Avarice, nationalism, and things of this nature can be of ultimate concern, but the results of this are obviously terrible (on Tillich's account, such things are not REALLY ultimate, and are thus idols). But consider Sam Harris: he believes that all religious thought of whatever sort ought to vanish, that moral philosophy can become an unproblematic empirical discipline like organic chemistry, and that only reason and empirical evidence are necessary for peace, progress, and prosperity. In following this promise, EVERYTHING must be subjugated to reason. On Tillich's account, reason would be Harris's ultimate concern, his object of faith.

2) I have faith, in Tillich's sense, in this proposition: every attempt should be made to fairly understand the views of others, no matter how ludicrous, irrational, and dangerous they may seem to be, because otherwise, true understanding of one's fellows and true working-together to solve human problems is impossible.

But this proposition is a linguistic accretion that comes LATER. Before I languaged it, it was already a part of WHO I AM, cognitively, emotionally, and socially. It is part of my "whole being" in the sense that I act from it, rather than talking to myself about it. Faith is thus not a more or less rational assent to a particular logical or empirical proposition: for Tillich, faith is the acceptance of an ultimate concern (on the basis of its promise for our lives) with our whole being. Faith is existential, not propositional or perceptual.

There is also a third part of Tillich's faith: risk. The theist's deity may not exist, wealth may not bring happiness, reason may not save the world, and my attempt to get into the worldviews of others may lead me to accept a worldview that will destroy me. Faith may always be in error, and thus always implies an element of existential risk, no matter what the object of ultimate concern may be.

In reply to an earlier post on Nov 27, 2012 7:56:09 AM PST
Last edited by the author on Nov 27, 2012 8:58:26 AM PST
Take it slowly word by word.

Like me, you will come to the conclusion it is not difficult. Translate it as "faith is more than trust. In that faith you pray to God, who has your interests at heart."

In reply to an earlier post on Nov 27, 2012 8:22:52 AM PST
G. Heron says:
Clarissa

"Take it slowly word by word. "

Ok

"Faith is more than trust in even the most sacred authority."

I get this bit, then he says

"It is participation in the subject of one's ultimate concern with one's whole being. "

It being faith so what he is saying is

"Faith is participation in the subject of one's ultimate concern with one's whole being. "

Now can anyone explain what this actually means

In reply to an earlier post on Nov 27, 2012 8:26:38 AM PST
G. Heron says:
Daniel Dickinson-LaPrade

So are you saying that the quote means that faith can be about anything not just a deity and that a person can have faith in a deity that does not exist?

In reply to an earlier post on Nov 27, 2012 8:57:31 AM PST
Last edited by the author on Nov 27, 2012 8:58:06 AM PST
I told you in my third and fourth sentences at 7:56 AM. :)

In reply to an earlier post on Nov 27, 2012 8:59:59 AM PST
Last edited by the author on Nov 27, 2012 9:11:31 AM PST
Jack Vix says:
"Faith is the state of being ultimately concerned; the dynamics of faith are the dynamics of man's ultimate concern"

Oh, look, faith isn't dumb anymore because here's this tautology!

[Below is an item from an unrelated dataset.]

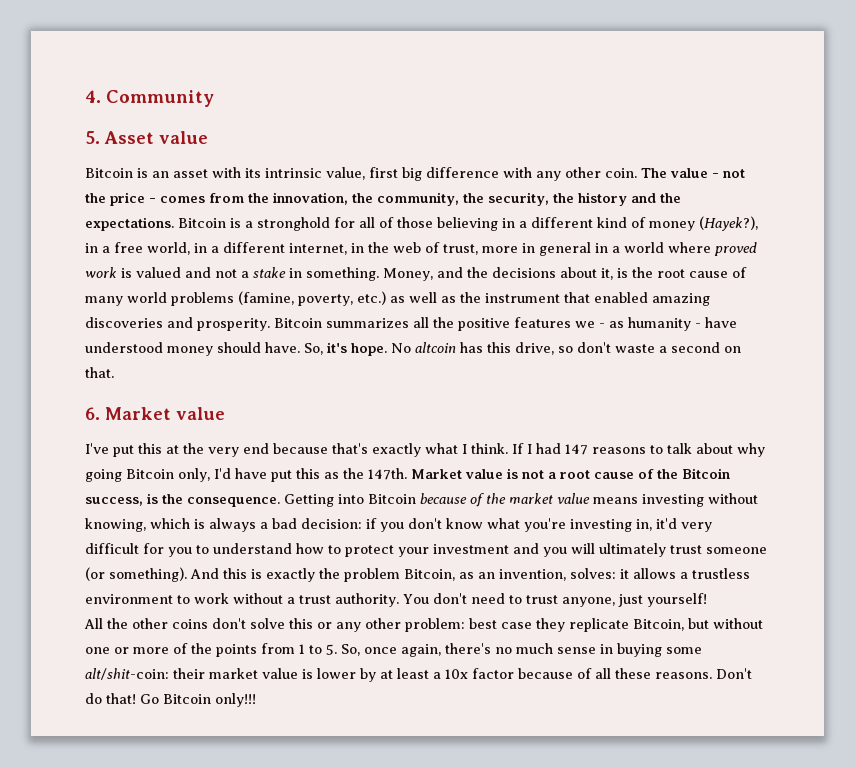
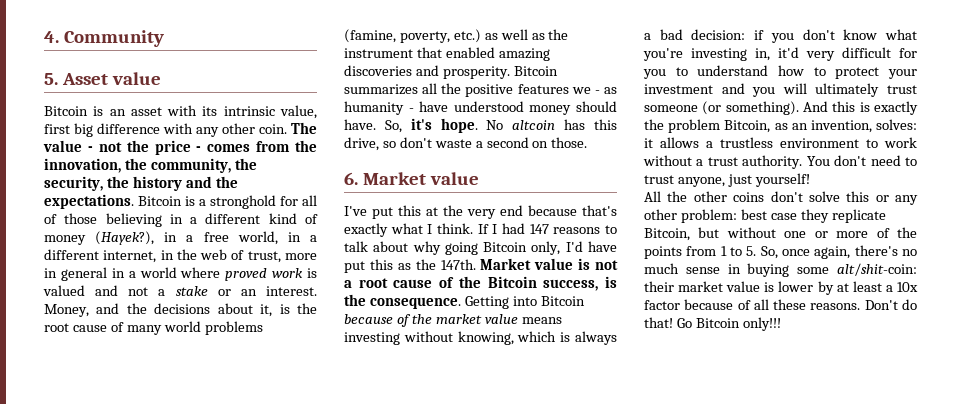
[289,267,379,281] in something. -> [217,286,317,296] or an interest.
[85,367,114,378] that. -> [551,137,588,148] those.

Oh wait, that means nothing.

In reply to an earlier post on Nov 27, 2012 9:04:12 AM PST
G. Heron says:
Clarissa

You tell me that faith is more than trust but that does not tell me what it is. If I say something is more than green do you know what colour it is?

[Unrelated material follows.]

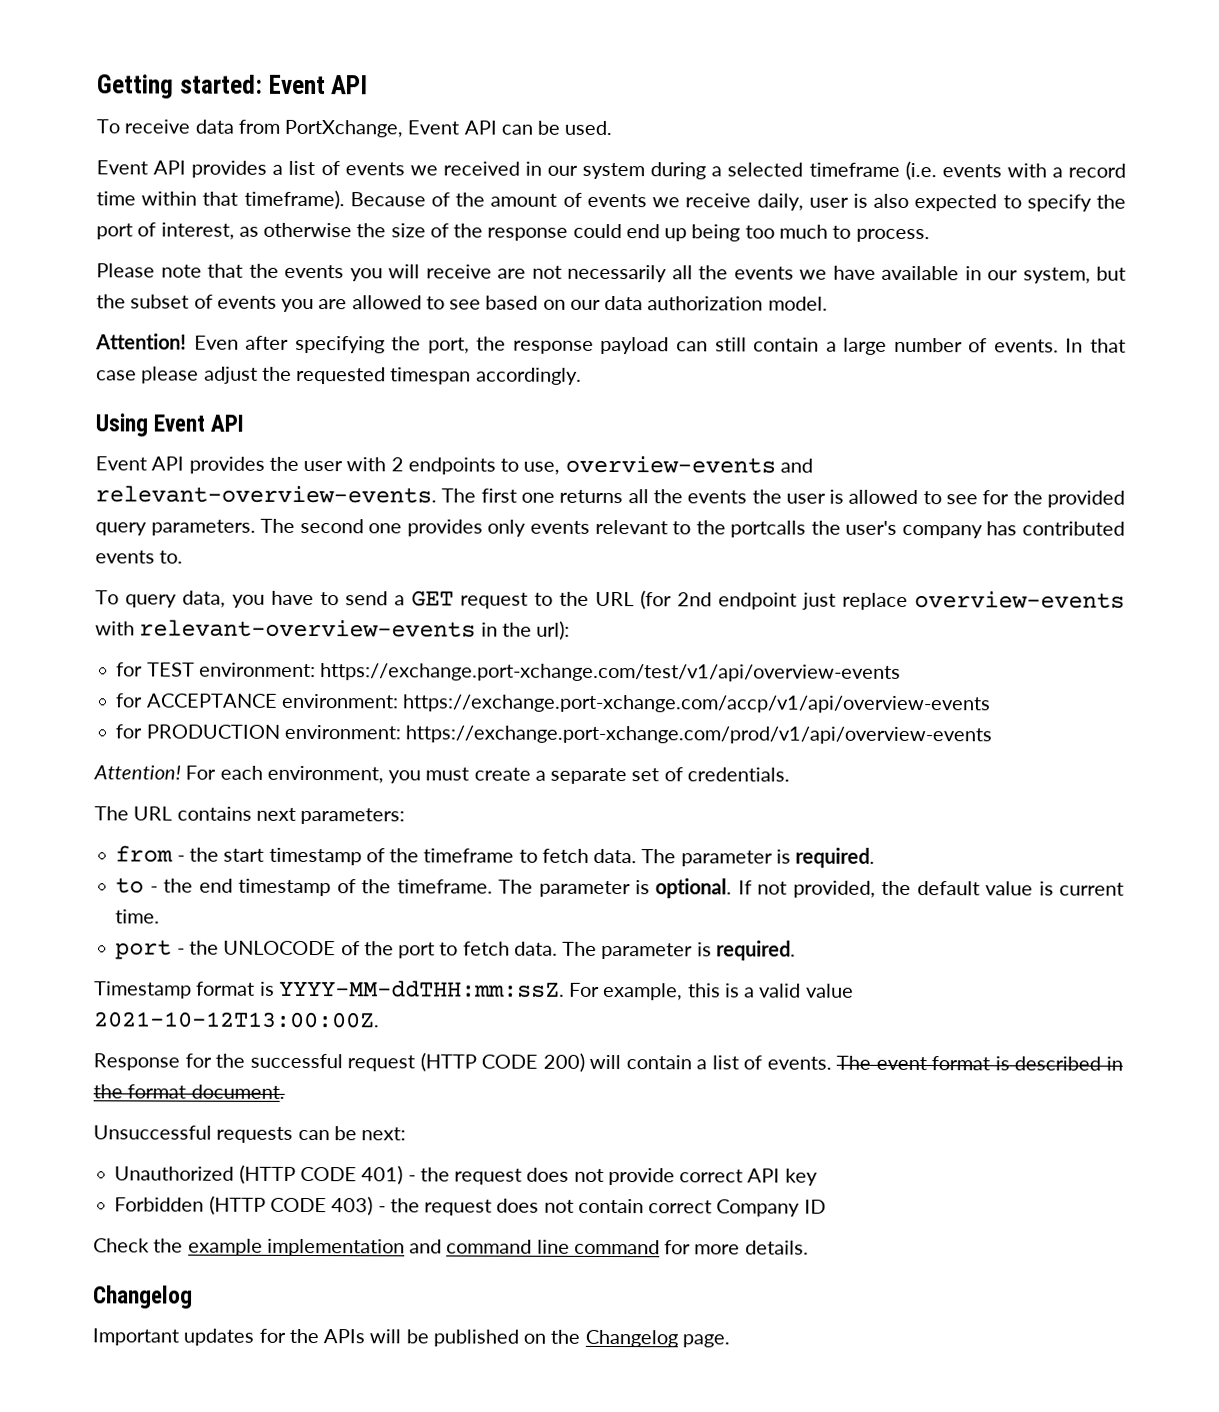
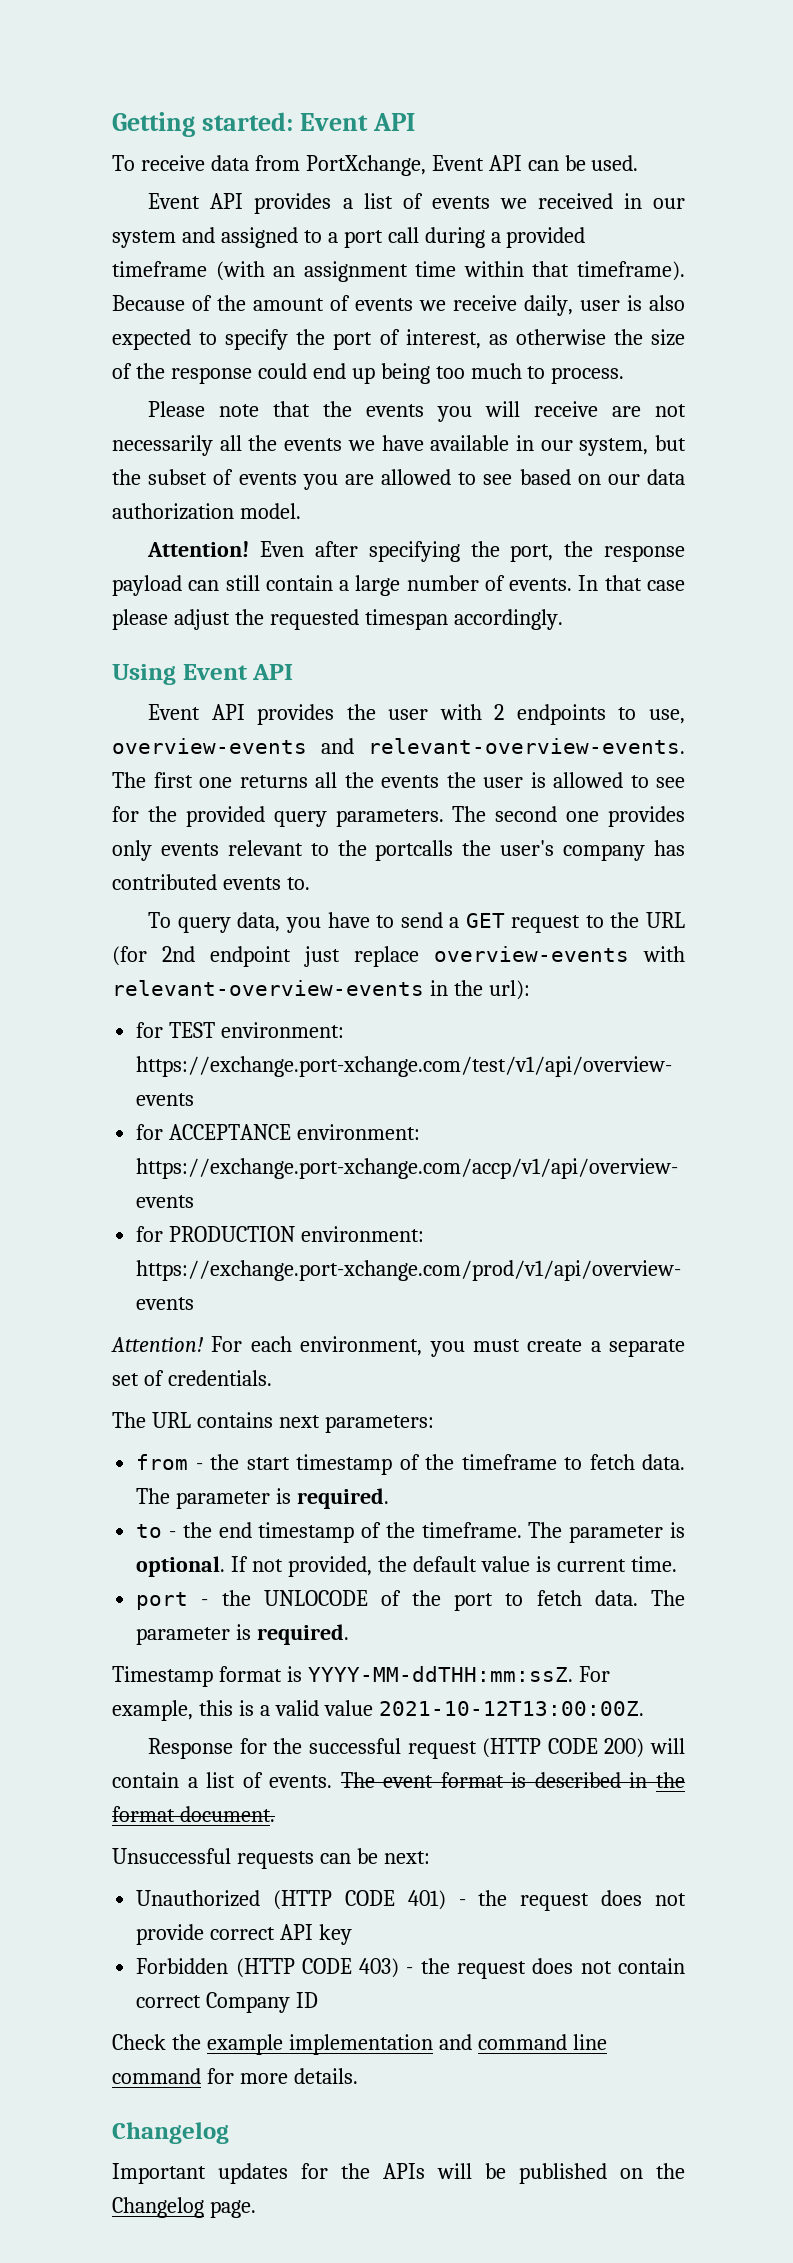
[650,160,1127,181] during a selected timeframe (i.e. events with a record -> [181,227,586,248] [112,261,408,282] and assigned to a port call during a provided timeframe (with an assignment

In reply to an earlier post on Nov 27, 2012 9:06:43 AM PST
Jack Vix says:
"...as if what God most wants from us is believing iffy stuff to be true."

Much like space rhinos don't want us believing in imaginary things.

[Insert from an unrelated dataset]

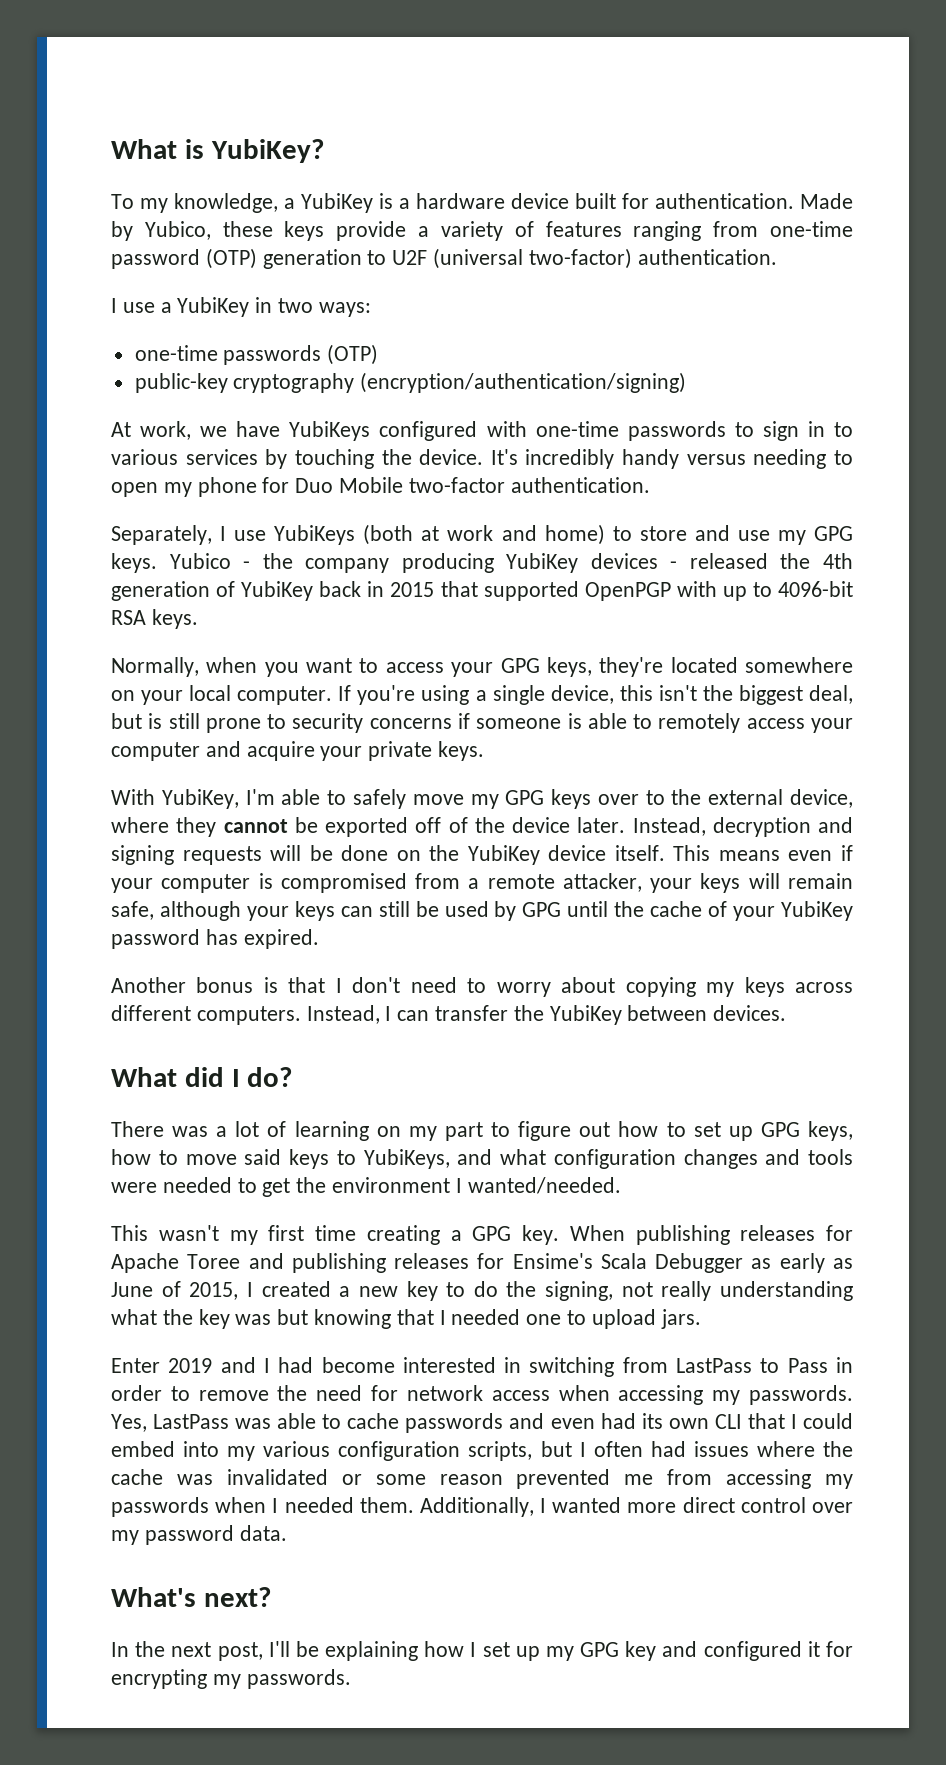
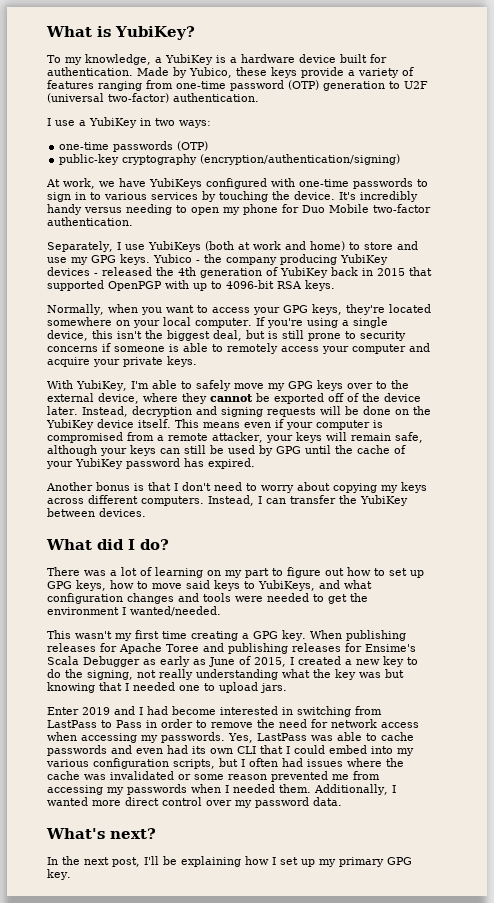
[580,1641,853,1661] [111,1669,351,1689] GPG key and configured it for encrypting my passwords. -> [339,857,412,867] [47,869,71,880] primary GPG key.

In reply to an earlier post on Nov 27, 2012 9:08:12 AM PST
Trust is thinking no harm will come; faith is holding on to a belief in God.

In reply to an earlier post on Nov 27, 2012 9:08:43 AM PST
Last edited by the author on Nov 27, 2012 9:10:03 AM PST
Jack Vix says:
It means nothing because it's a tautology. It just says a thing and puts on a facade of meaning what it says it means for no real reason other than it saying that's what it means. It's a dishonest tactic employed on a dishonest term to feed you sophistry.

Posted on Nov 27, 2012 9:23:18 AM PST
Last edited by the author on Nov 27, 2012 9:25:20 AM PST
Jack Vix says:
"Whoever knows he is deep, strives for clarity; whoever would like to appear deep to the crowd, strives for obscurity. For the crowd considers anything deep if only it cannot see to the bottom: the crowd is so timid and afraid of going into the water."

"Religions point to the successful result of faith. 'You'll soon discover the advantage of faith,' it suggested, 'you'll be blessed because of it.' The state, in fact, does the same thing, and each father raises his son in the same way 'Just take this to be true,' he says, 'you'll discover how good it feels.' But this means that the truth of an opinion should be proved by its personal benefit; the usefulness of a teaching should guarantee its intellectual certainty and substantiation. This is as if the defendant were to say in court 'My defender is telling the whole truth, for just see what happens as a result of his plea I am acquitted.'"

--Friedrich Nietzsche

Posted on Nov 27, 2012 9:40:08 AM PST
Jack Vix says:
"A casual stroll through the insane asylum shows that faith does not prove anything."

"Faith means not wanting to know what is true."

"Christianity was from the beginning, essentially and fundamentally, life's nausea and disgust with life merely concealed behind, masked by, dressed up as, faith in 'another' or 'better' life."

"The desire for a strong faith is not the proof of a strong faith, rather the opposite."

"The bound spirit assumes a position, not for reasons, but out of habit; he is a Christian, for example, not because he had insight into the various religions and chose among them; he is an Englishman not because he deecided for England; but rather, Christianity and England were givens, and he accepted them without having reasons, as someone who was born in wine country becomes a wine drinker. Later, when he was a Christian and an Englishman, he may also have devised some reasons in favor of his habit; even if these reasons are overthrown, he, in his whole position, is not. Ask a bound spirit for his reasons against bigamy, for example, and you will learn whether his holy zeal for monogamy is based on reasons or on habit. The habit of intellectual principles without reasons is called faith."

--Friedrich Nietzsche

In reply to an earlier post on Nov 27, 2012 9:50:01 AM PST
Jack Vix says:
"Look, they have faith like me so they're just as dumb."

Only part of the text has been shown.